Stored data |
◆ ◆ ◆

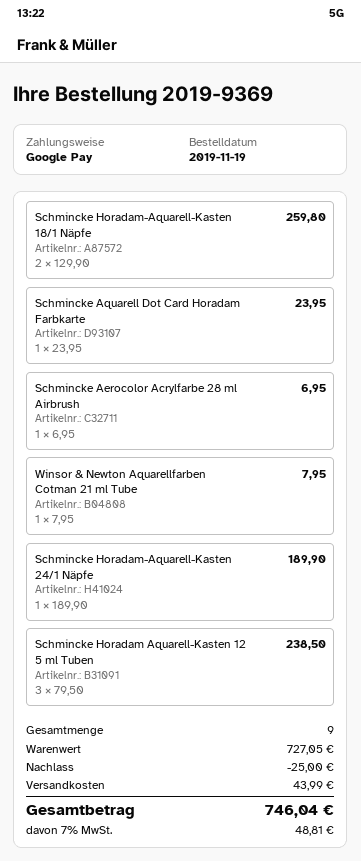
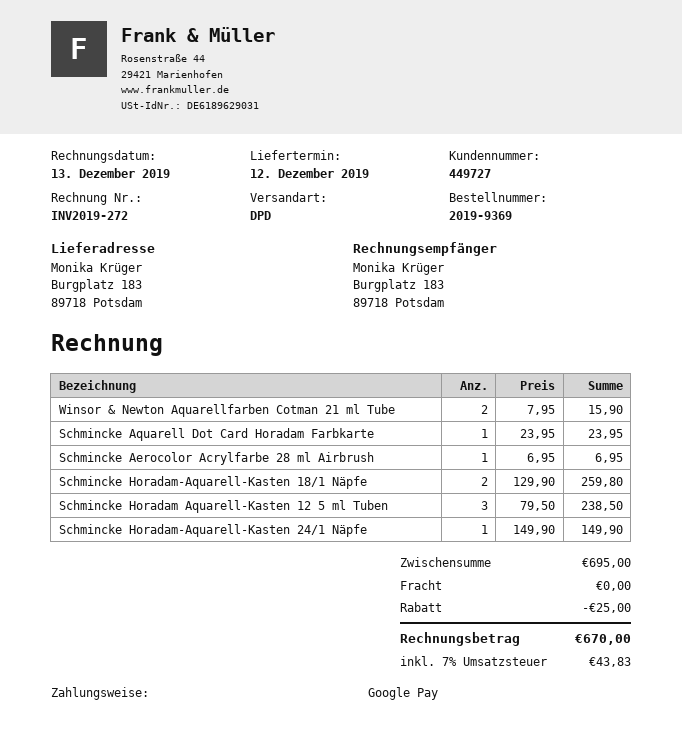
Winsor & Newton Aquarellfarben Cotman 21 ml Tube: 1 x 7.95 = 7.95 -> 2 x 7.95 = 15.90
Schmincke Horadam-Aquarell-Kasten 24/1 Näpfe: 1 x 189.90 = 189.90 -> 1 x 149.90 = 149.90
subtotal: 727.05 -> 695.00
shipping: 43.99 -> 0.00
tax: 7% = 48.81 -> 7% = 43.83
total: 746.04 -> 670.00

◆ ◆ ◆

The problem | Only the text of the material belongs in your copy, which must match the original exactly.

Solution for this exercise |
Winsor & Newton Aquarellfarben Cotman 21 ml Tube: 1 x 7.95 = 7.95 -> 2 x 7.95 = 15.90
Schmincke Horadam-Aquarell-Kasten 24/1 Näpfe: 1 x 189.90 = 189.90 -> 1 x 149.90 = 149.90
subtotal: 727.05 -> 695.00
shipping: 43.99 -> 0.00
tax: 7% = 48.81 -> 7% = 43.83
total: 746.04 -> 670.00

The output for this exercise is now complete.